──────── Input for this task ────────

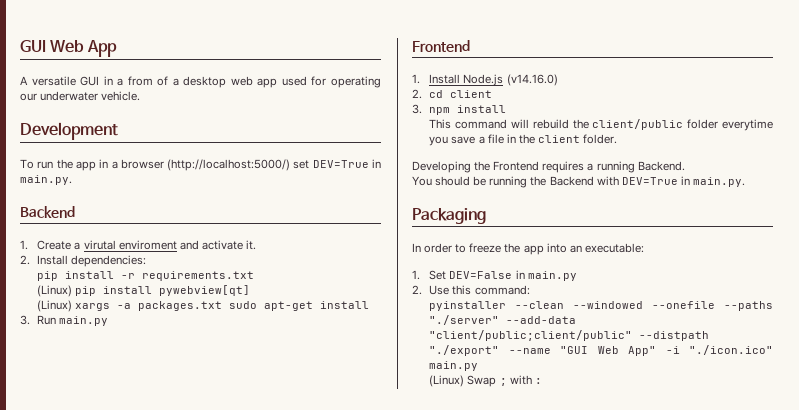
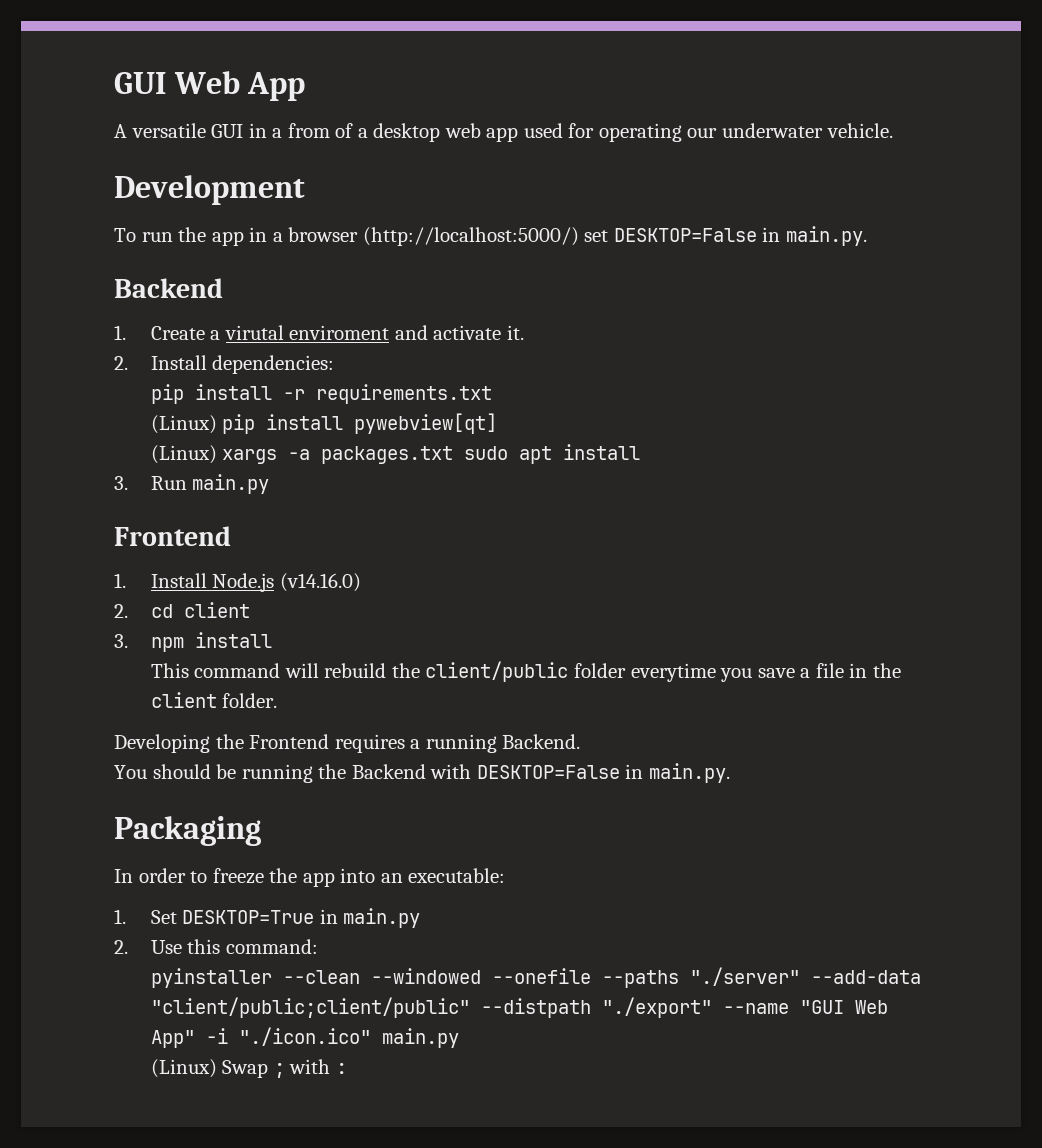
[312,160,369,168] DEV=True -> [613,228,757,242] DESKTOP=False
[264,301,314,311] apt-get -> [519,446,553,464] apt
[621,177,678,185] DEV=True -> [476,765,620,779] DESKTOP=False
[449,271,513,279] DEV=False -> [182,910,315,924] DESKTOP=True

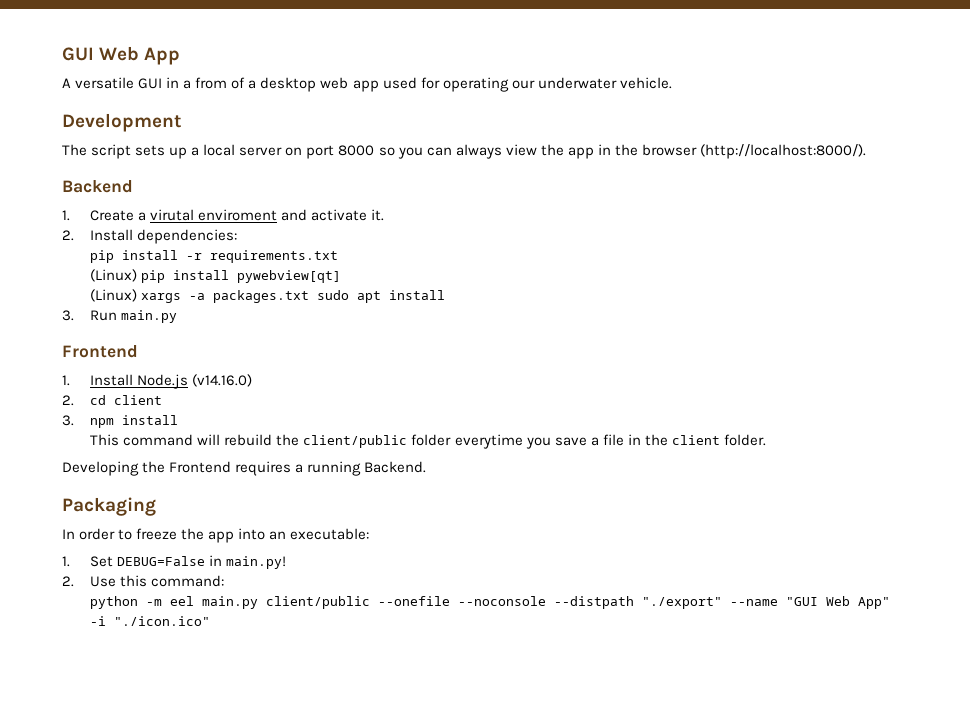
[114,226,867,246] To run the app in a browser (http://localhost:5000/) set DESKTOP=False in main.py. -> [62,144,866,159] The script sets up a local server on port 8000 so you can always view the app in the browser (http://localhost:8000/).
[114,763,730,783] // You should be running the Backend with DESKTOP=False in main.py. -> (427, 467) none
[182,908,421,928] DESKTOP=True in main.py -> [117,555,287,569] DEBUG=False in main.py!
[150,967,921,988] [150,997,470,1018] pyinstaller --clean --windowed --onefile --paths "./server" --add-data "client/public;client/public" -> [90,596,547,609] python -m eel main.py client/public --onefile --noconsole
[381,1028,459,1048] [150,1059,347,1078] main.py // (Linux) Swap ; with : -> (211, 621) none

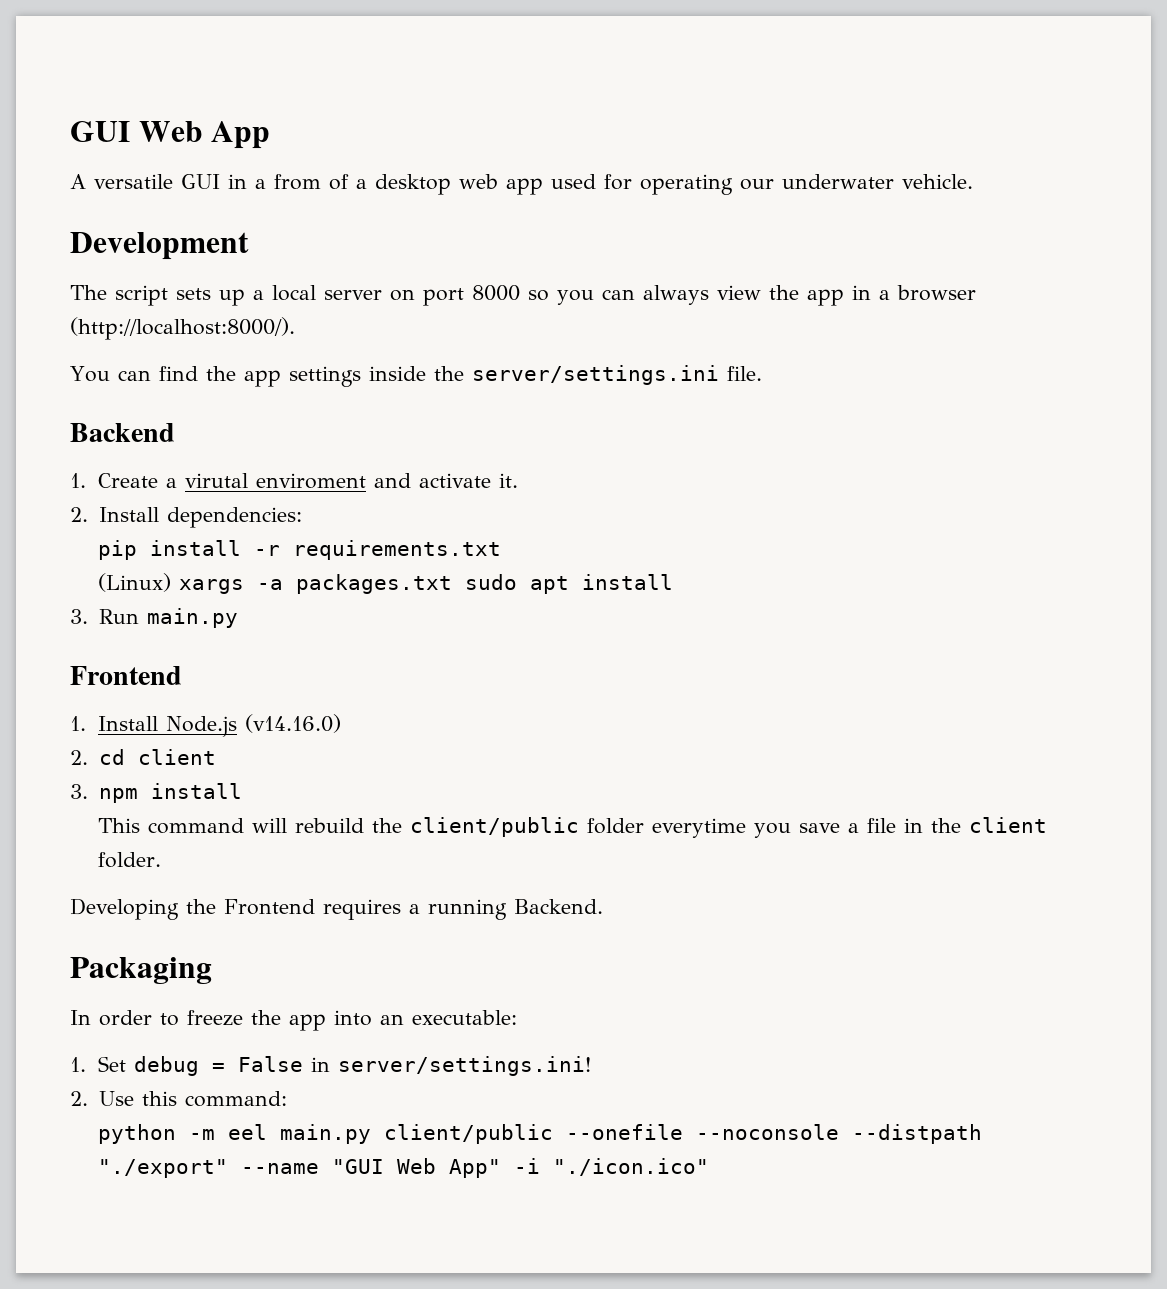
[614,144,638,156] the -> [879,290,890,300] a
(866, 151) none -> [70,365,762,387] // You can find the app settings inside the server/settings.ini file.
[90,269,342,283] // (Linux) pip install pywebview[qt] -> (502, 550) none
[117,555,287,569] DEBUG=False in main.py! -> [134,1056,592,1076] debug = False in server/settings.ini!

────────

* [Required action]: Above are the records; copy every line in them that holds the word "with".

* [Response to the task]:
[114,763,730,783] // You should be running the Backend with DESKTOP=False in main.py. -> (427, 467) none
[381,1028,459,1048] [150,1059,347,1078] main.py // (Linux) Swap ; with : -> (211, 621) none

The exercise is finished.